2) If you want your players to do something, you must first do it yourself:
On Barnes Arico’s team, players “had better be in shape” if they want to succeed. But no one wants to have to move all the time — even though you have to on this team.
So Barnes Arico encouraged not only all of her players but also her staff to join her in on a plan to work out every day. Now, she has made the effort to run or lift daily, even going so far as to run a marathon last year.
She knows coaches are role models as much as they are experts in the game, and if she wants to win as much as her players, she has to do the work herself. But Barnes Arico won’t get out on the court to run with her own players, though, because she’s “too competitive.”
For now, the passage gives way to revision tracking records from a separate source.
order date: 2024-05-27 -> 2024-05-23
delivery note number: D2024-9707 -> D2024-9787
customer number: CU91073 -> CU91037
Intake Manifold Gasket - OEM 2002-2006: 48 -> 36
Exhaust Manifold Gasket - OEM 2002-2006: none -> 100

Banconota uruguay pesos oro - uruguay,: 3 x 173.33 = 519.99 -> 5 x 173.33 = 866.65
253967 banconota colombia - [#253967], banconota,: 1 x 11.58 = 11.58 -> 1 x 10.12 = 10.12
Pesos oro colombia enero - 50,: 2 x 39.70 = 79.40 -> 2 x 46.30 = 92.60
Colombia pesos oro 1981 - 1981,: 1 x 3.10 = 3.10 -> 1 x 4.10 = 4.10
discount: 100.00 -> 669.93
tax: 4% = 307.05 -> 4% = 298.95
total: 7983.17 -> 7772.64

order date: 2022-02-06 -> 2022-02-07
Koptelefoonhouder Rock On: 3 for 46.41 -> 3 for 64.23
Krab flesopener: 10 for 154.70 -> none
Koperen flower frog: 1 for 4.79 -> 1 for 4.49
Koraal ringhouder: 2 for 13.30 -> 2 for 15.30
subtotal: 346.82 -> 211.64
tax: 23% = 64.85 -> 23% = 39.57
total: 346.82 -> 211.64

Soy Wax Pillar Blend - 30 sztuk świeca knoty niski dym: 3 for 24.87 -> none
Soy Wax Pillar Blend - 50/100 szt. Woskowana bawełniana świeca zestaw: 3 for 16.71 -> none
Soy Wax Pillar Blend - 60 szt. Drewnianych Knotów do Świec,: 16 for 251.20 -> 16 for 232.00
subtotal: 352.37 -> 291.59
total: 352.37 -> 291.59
“I think it’s really important, when you’re the leader of any program, to kind of set an example,” she said. “If I have great expectations of them, and I’m expecting them to do things on a day-to-day basis, I want to try to demand the same of myself.”
Since May 2013, Barnes Arico has worked out at least once every day. That’s 18 months, through recruiting trips, holidays and family gatherings that she has never taken a day off.
3) For the team to play its best, you must make time for the individual:
Before senior forwards Nicole Elmblad and Cyesha Goree began their last seasons, Barnes Arico called each of them into her office individually.
Two of her best players, the duo is no longer unknown to opponents. Now, scouting reports make sure to include them, when two years ago opposing teams might have never even thought about mentioning them. It’s tough to live up to that pressure, so Barnes Arico brought them in and reminded them, no matter how they performed, she “believed in them.”
In Barnes Arico’s program, everyone gets this treatment. They sit down one-on-one with their coach to talk about everything from how they performed in the last game, to the semester’s class schedule or to discuss a relationship in their family or a friend.
“A lot of coaching is about relationships, building relationships and keeping the kids confident,” Barnes Arico said. “If they know that you care about them as people, they will do anything you ask of them.
“I think it’s really about getting to know them as people.”
In college athletics, it’s easy to forget that players are finding out something new every day. They’re working through something off the court as much as they are on.
Sometimes, it’s best to stop moving — but just for a little bit, because this team is always moving — and reflect.
4) No matter how great a tactician or recruiter you are, you must be willing to outwork the opponent:
Barnes Arico is brilliant in her defensive schemes or making the best offense out of players that aren’t necessarily tall enough, like this year’s squad. She has turned Goree from a bench player who had to increase her fitness into an All-Big Ten second-team selection. And Elmblad from the fifth option on the starting offense to a captain for the past two years.
And she’s an excellent recruiter, stealing some of the nation’s best prospects away from other top teams. Just this year, three recruiting publications rated her incoming class in the top 20 of the nation.
But her teams succeed because they work harder than the team across the court.
Take a charge in practice, like sophomore guard Siera Thompson did Wednesday, and everyone will rush to that person to cheer and support her decision. Fail to shut down the shooter in time as Elmblad did Wednesday, and Barnes Arico will make sure everyone knows that won’t be accepted.
“We pride ourselves on being in really good shape, and being hard workers and blue collar,” Barnes Arico said.
Even when they trailed twice in both games this weekend, Michigan stormed back to win because it worked to rebound and worked to get open to shoot. They never stopped moving in the Crisler Center.
And if there’s one thing you can come to expect, it’s that they won’t stop anytime soon. Their coach won’t let them, anyway.